FCMB Group Plc (FCMB) has reported a profit before tax (PBT) of N2.6 billion for the first nine months through September 2015 even as money set aside for defaulted loans or credit significantly took a toll on the bottom line.

Gross earnings or revenues increased by 2 percent to N109.30 billion as the lender grappled with macroeconomic headwinds affecting banks in Africa’s largest oil producer.

FCMB Group Plc, the financial holding company, comprises of First City Monument Bank Limited, FCMB Capital Markets Limited, CSL Stockbrokers Limited and CSL Trustees Limited.

Going by the unaudited International Financial Reporting Standards (IFRS) – compliant Group results, which include the Bank’s audited results for the same period, FCMB’s net interest income for the period ended September 2014 stood at N48.7 billion, as against N49.1 billion for the same period prior year.

Operating expenses was up 3 percent Year-on-Year (YoY) to N50.5 billion, for the nine-months ended September 2015, compared to N48.9 billion forthe same period the previous year- a slower growth rate than inflation rate, underscoring FCMB’s successful cost saving initiatives.

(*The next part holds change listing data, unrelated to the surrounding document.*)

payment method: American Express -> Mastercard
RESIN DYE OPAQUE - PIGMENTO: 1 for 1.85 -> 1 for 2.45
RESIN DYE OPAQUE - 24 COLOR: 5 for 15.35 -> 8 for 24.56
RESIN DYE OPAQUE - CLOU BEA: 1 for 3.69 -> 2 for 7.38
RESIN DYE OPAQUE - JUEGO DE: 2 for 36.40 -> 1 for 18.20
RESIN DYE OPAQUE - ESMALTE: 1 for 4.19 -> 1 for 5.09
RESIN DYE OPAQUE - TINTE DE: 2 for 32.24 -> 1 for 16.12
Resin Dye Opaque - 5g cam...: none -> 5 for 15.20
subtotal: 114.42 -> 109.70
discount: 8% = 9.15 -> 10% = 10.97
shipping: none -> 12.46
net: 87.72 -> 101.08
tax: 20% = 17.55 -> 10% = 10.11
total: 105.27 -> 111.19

Total assets was up 12 percent YoY to N1.17 trillion as at September 2015 compared to N1.04 trillionas at September 2014, but flat Year-to-Date.

First City Monument Bank Limited, the commercial and retail banking subsidiary of FCMB Group Plc, continued to validate its leading position as a helpful and inclusive lender by increasing loans and advances to customers to N568.0 billion as at September 2015, as against N565.0 billion the previous year.

Peter Obaseki, Managing Director of FCMB Group Plc, said: “The Group’s nine months’ profit before tax dropped YoY to N2.6 billion, with the significant earnings drop largely coming from our commercial banking activities. This was caused by a specific impairment of N5.4 billion on a contracted receivable with a reputable and creditworthy going concern, that we are hopeful of recovering and additional impairments of N6 billion on our loan book. Revenue also came under significant pressure due to various regulatory and macroeconomic headwinds, with the lull in the capital markets also adversely affecting equity capital transactions and other businesses under our investment banking arm. However, top-line revenue continues to hold up on the back of a strong and resilient retail business, transaction services and alternate channel offerings; improving liquidity and stable capital adequacy.

 The significant drop in FCMB profit was a result of a 291 percent rise in loan loss expenses to N15.28 billion in September 2015 as against N3.91 billion the previous year.

The bank’s NPLs increased to 5.8 percent in 2015, from 3.60 as at December 2014.

FCMB exposure to upstream oil and gas was 6 percent in the third quarter of 2015, this figures is lower than the 8 percent, 7 percent, 9 percent, 9 percent, 8 percent, exposure to the upstream recorded by First Bank Holdings, Skye, GTBank, Diamond, and Access Bank, according to a January 22 note by Renaissance Capital, a Lagos investment house.

Further analysis of FCMB’s financial statement showed interest income increased by 3 percent to N87.40 billion in the period under review as against N84.50 billion in 2014. Net interest income was down by 1 percent to N48.71 billion in 2015 as against N49.10 billion in 2014.

The bank’s loans to deposit ratio increased to 80.80 percent in 2015 from 78.20 percent in 2014. Loans and advances reduced by 8 percent to N568.50 billion in 2015 from N617.97 billion in 2014.Deposit to customers also dipped by 4 percent to N703.22 billion in 2015 compared with N733.80 billion in 2014.